*** Block opens ***

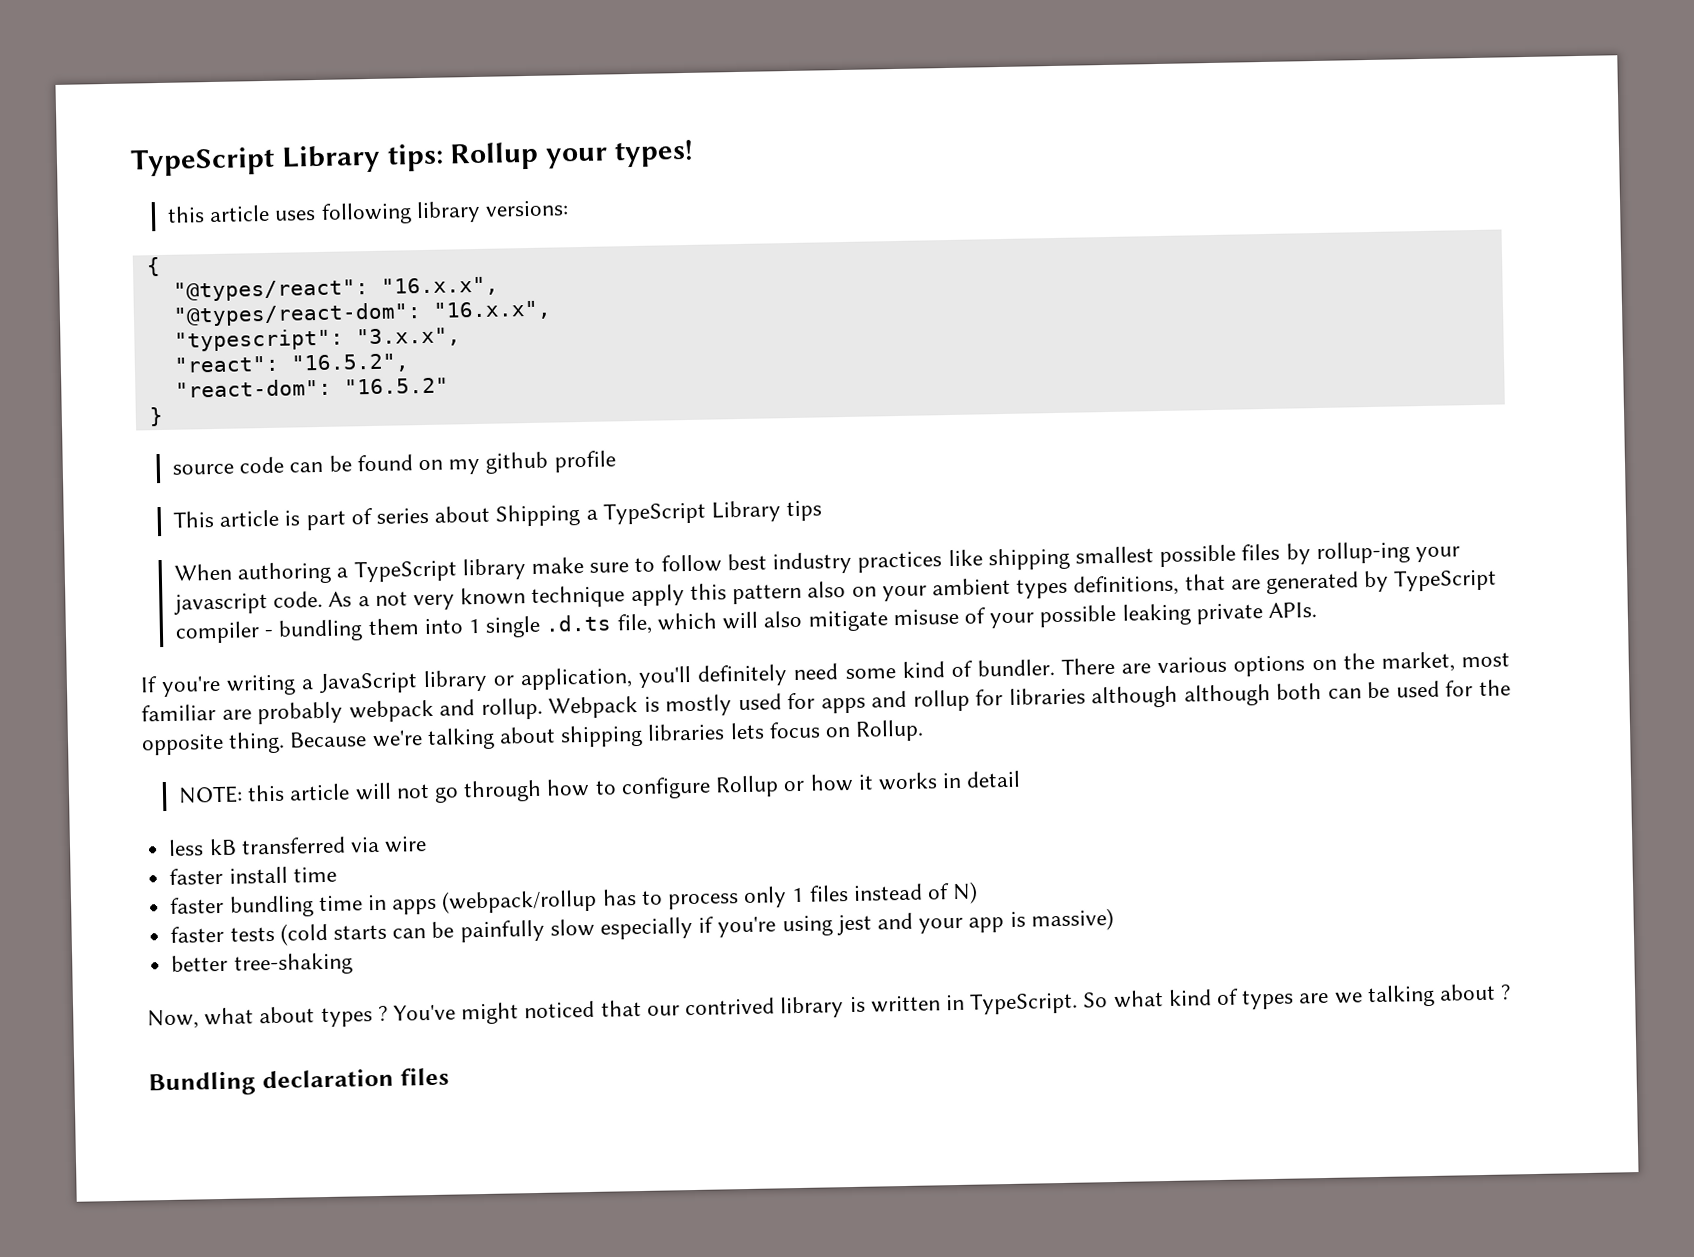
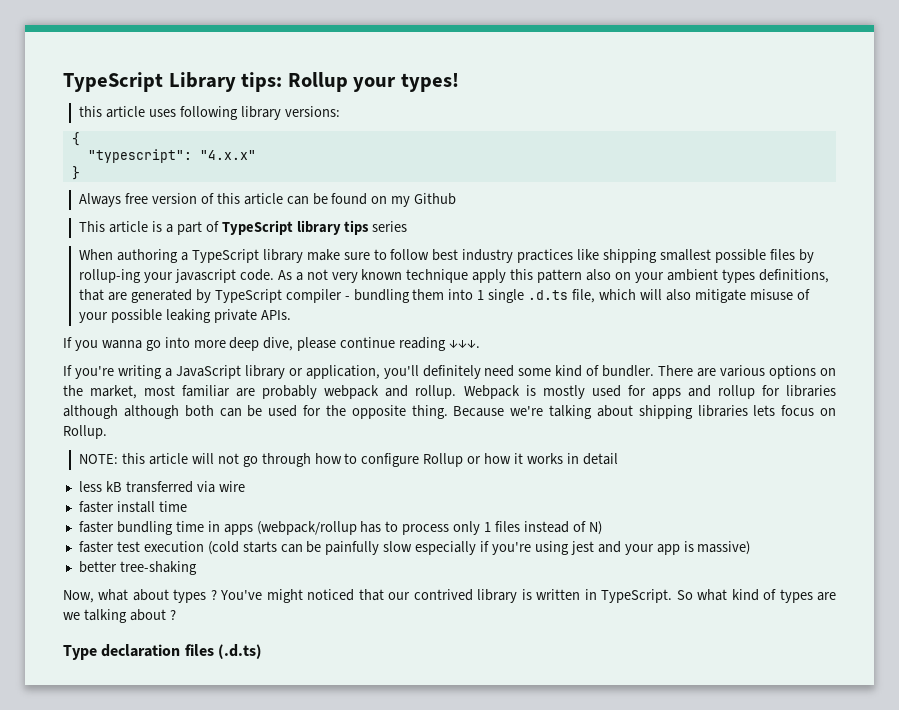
- "@types/react": "16.x.x",
- "@types/react-dom": "16.x.x",
- "typescript": "3.x.x",
- "react": "16.5.2",
- "react-dom": "16.5.2"
+ "typescript": "4.x.x"
  }
- source code can be found on my github profile
+ Always free version of this article can be found on my Github
- This article is part of series about Shipping a TypeScript Library tips
+ This article is a part of TypeScript library tips series
+ If you wanna go into more deep dive, please continue reading ↓↓↓.
- faster tests (cold starts can be painfully slow especially if you're using jest and your app is massive)
+ faster test execution (cold starts can be painfully slow especially if you're using jest and your app is massive)
- Bundling declaration files
+ Type declaration files (.d.ts)

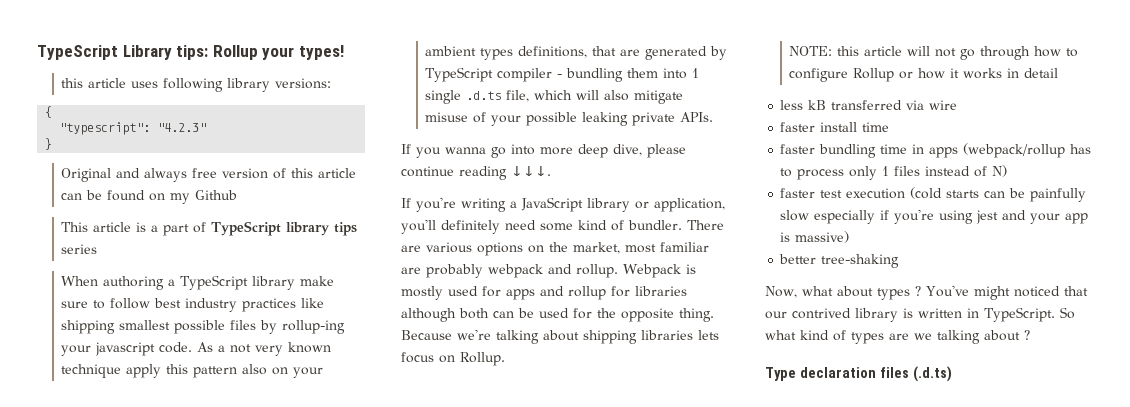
- "typescript": "4.x.x"
+ "typescript": "4.2.3"
- Always free version of this article can be found on my Github
+ Original and always free version of this article can be found on my Github
- Webpack is mostly used for apps and rollup for libraries although although both can be used for the opposite thing.
+ Webpack is mostly used for apps and rollup for libraries although both can be used for the opposite thing.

*** Block closes ***

#### Task instructions
An exact copy of the entries above is needed, with the pictures removed.

#### Reply to the task
- "@types/react": "16.x.x",
- "@types/react-dom": "16.x.x",
- "typescript": "3.x.x",
- "react": "16.5.2",
- "react-dom": "16.5.2"
+ "typescript": "4.x.x"
  }
- source code can be found on my github profile
+ Always free version of this article can be found on my Github
- This article is part of series about Shipping a TypeScript Library tips
+ This article is a part of TypeScript library tips series
+ If you wanna go into more deep dive, please continue reading ↓↓↓.
- faster tests (cold starts can be painfully slow especially if you're using jest and your app is massive)
+ faster test execution (cold starts can be painfully slow especially if you're using jest and your app is massive)
- Bundling declaration files
+ Type declaration files (.d.ts)

- "typescript": "4.x.x"
+ "typescript": "4.2.3"
- Always free version of this article can be found on my Github
+ Original and always free version of this article can be found on my Github
- Webpack is mostly used for apps and rollup for libraries although although both can be used for the opposite thing.
+ Webpack is mostly used for apps and rollup for libraries although both can be used for the opposite thing.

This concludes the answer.